Top 3 Rules of a Youth Sports Coach

20140308_092804As I turn the page on my first year as a youth sports coach, I’ve started to reflect on what I learned from this experience, which existing rules I want to keep and what new ones I should add to my repertoire.

I learned a lot this year, about myself and about being a coach. About myself in the form of the time commitment, personal dedication, and life balancing it takes to meet the responsibilities I have to my team and the hockey organization that entrusted me with these kids. I know I will always continue to learn more about coaching for as long as I coach, but I have to imagine this first year will go down as one of the more influential ones.

I look back on the way I was with the kids in the beginning by trying to answer every single one of their questions and address every single one of their concerns, to the way I was at the end where my expectations of them were that they did very little besides listen to myself and the other coaches and then apply what we said to the ice. From the way I would remind them that cutting each other in line during drills wasn’t how we did things, to eventually bumping such offenders immediately to the back of the line if they pulled such a stunt. From encouraging them to always have fun first, to encouraging them to always have fun first.

I developed as much as the kids did this year and the following are what I currently consider my top 3 rules as a coach.

1.   Have fun with your teammates

If this rule is ever unseated from my number 1 spot please tell me to stop coaching. If you play or coach youth sports and you or your kids aren’t having fun, then it’s time to seriously reconsider what you are doing. Stay with me here as I break this complicated equation down: kids + playing a game = fun. Still with me? I simply won’t accept any argument that tries to tell me otherwise. After that it’s about the kids having fun with their teammates. In youth sports their teammates are often classmates and friends. As much as coaches are supposed to teach kids about the game and the proper way to play it, we are also here to foster the social bonds with their peers and to teach them how these relationships should coexist in a high-energy, competitive environment. One of the greatest joys for me this year as a hockey coach was when I would watch the team skate from the bench to their goalie after EVERY game and congratulate him, big smiles on all their faces, win or lose.

2.  Respect the game and your opponent

Right now this aspect of sports is very much in the forefront of my mind as I see too much focus on oneself over the game, and the resulting disrespect for the opponent that comes from that. Here is one of the more powerful articles I’ve read in recent memory and can sum up this point perfectly: A hockey moment this crowd won’t soon forget -Charlotte Helston

As a player it’s important for kids to understand that the game was here before them and will be here long after them. They’re NOT above the game — rules, nuances, and referee mistakes included. And without your opponent, there isn’t even a game at all, so recognizing that fact is nearly as important as respecting the game itself. Keep your celebrations classy and low key after you score, always respect the competitors you are facing, and forever show humility for the game you love to play.

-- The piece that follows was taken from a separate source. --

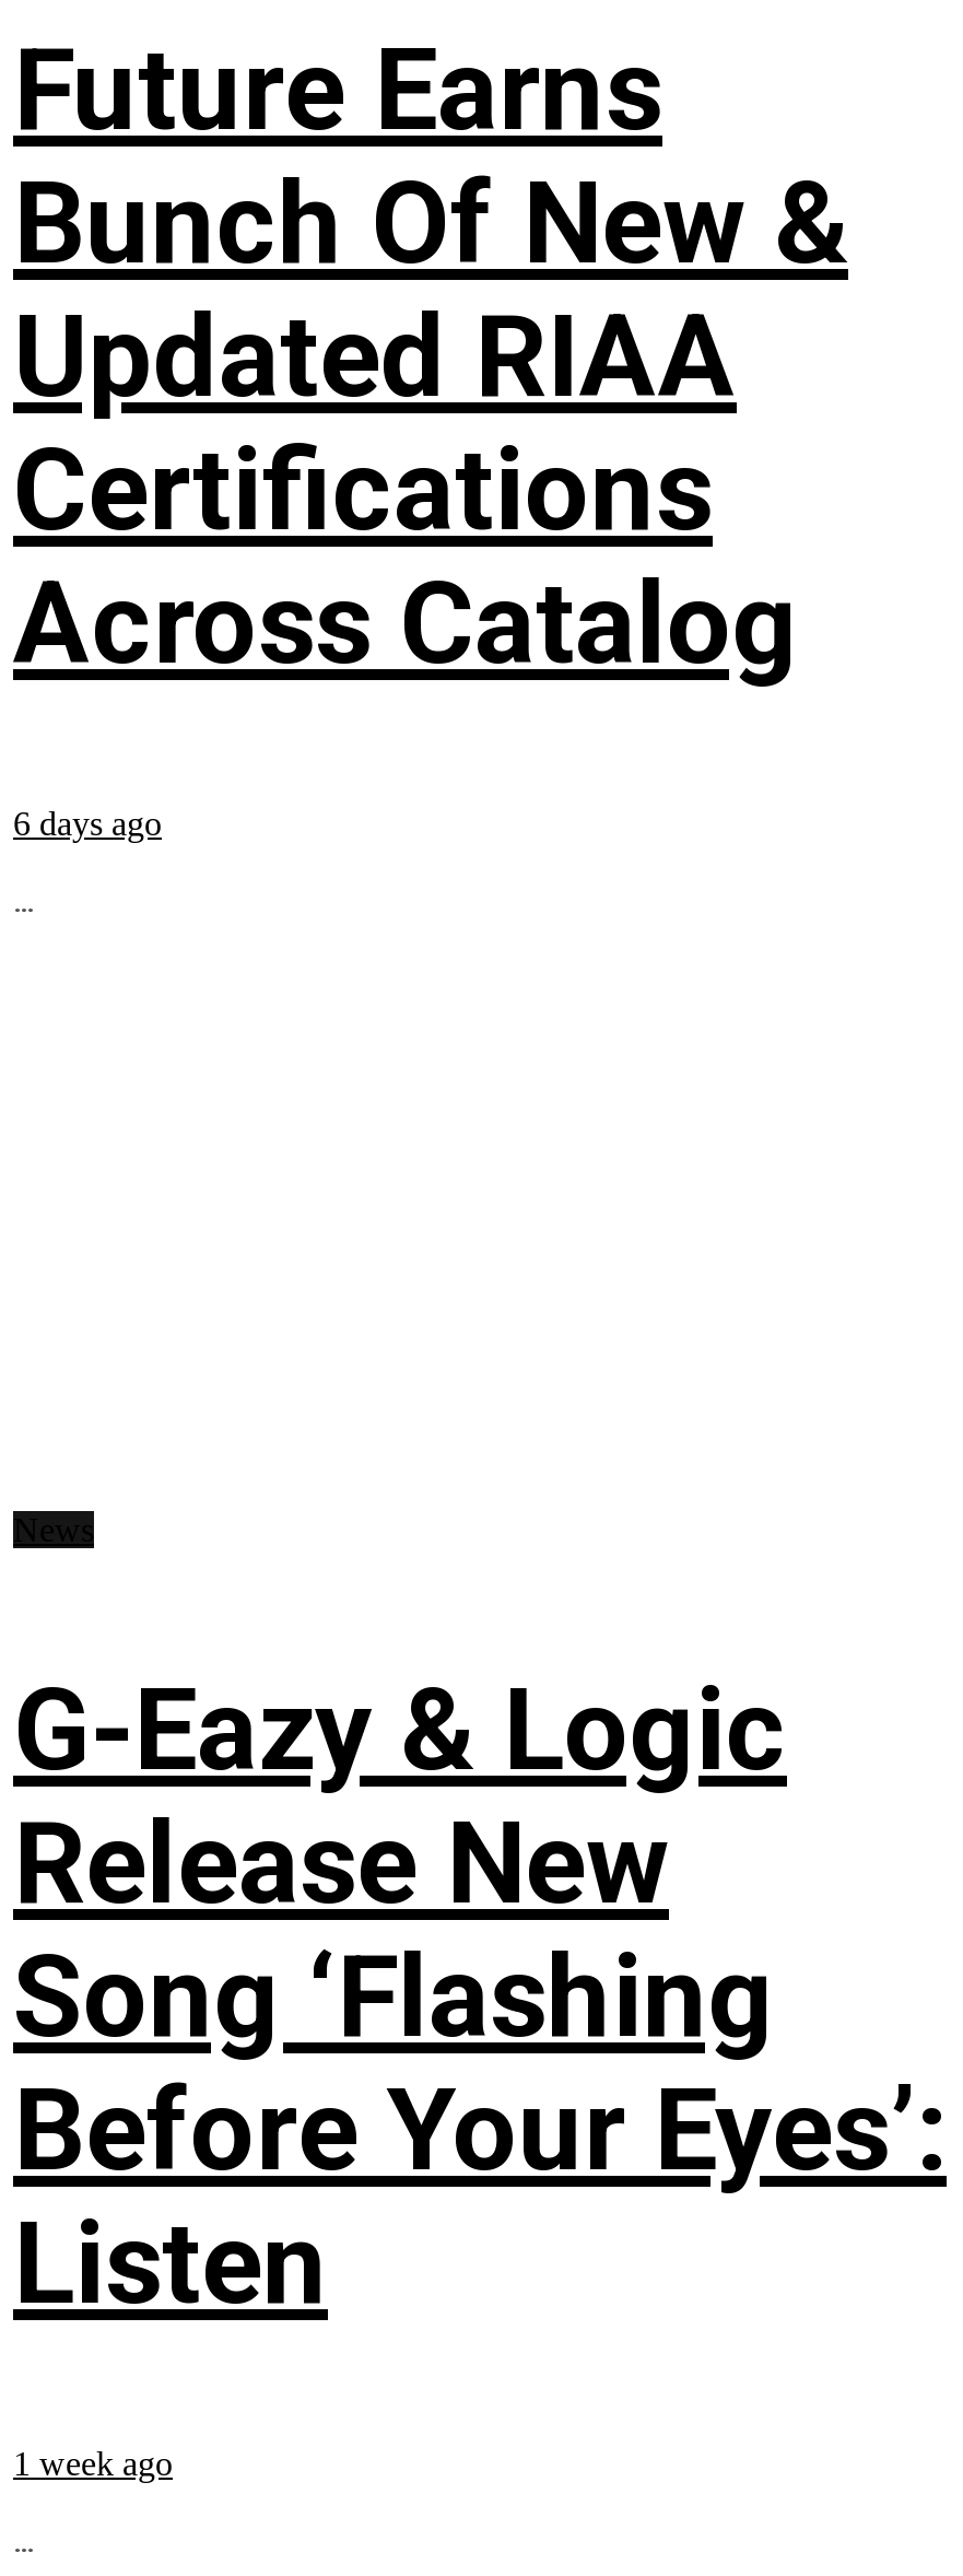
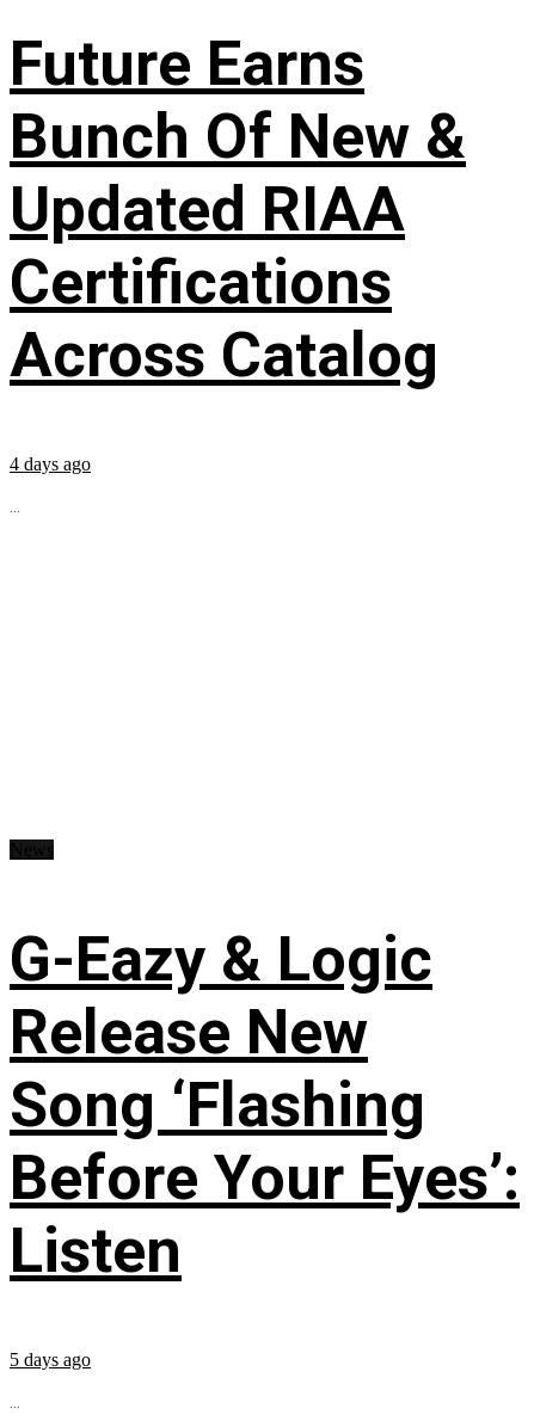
[13,804,162,841] 6 days ago -> [10,453,91,474] 4 days ago
[13,2444,173,2481] 1 week ago -> [10,1349,91,1369] 5 days ago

3.   Play hard, play clean

The first part of this rule essentially stems from making sure the kids recognize and respect the time commitments and sacrifices of their parents. For hockey parents in particular, weekends are dominated by getting your kid(s) up and fed and at the rink on time for early morning practices or games. And up until a certain age, this includes the 20+ minutes (at minimum!) it takes to help them get their hockey gear on. There’s also all of non-rink time spent doing their sweaty laundry, hanging up gear to dry, and shuffling family schedules to make everything work seamlessly. For all these reasons, kids owe it to their parents to try their best and play hard in recognition of the time given and sacrifices made on their behalf.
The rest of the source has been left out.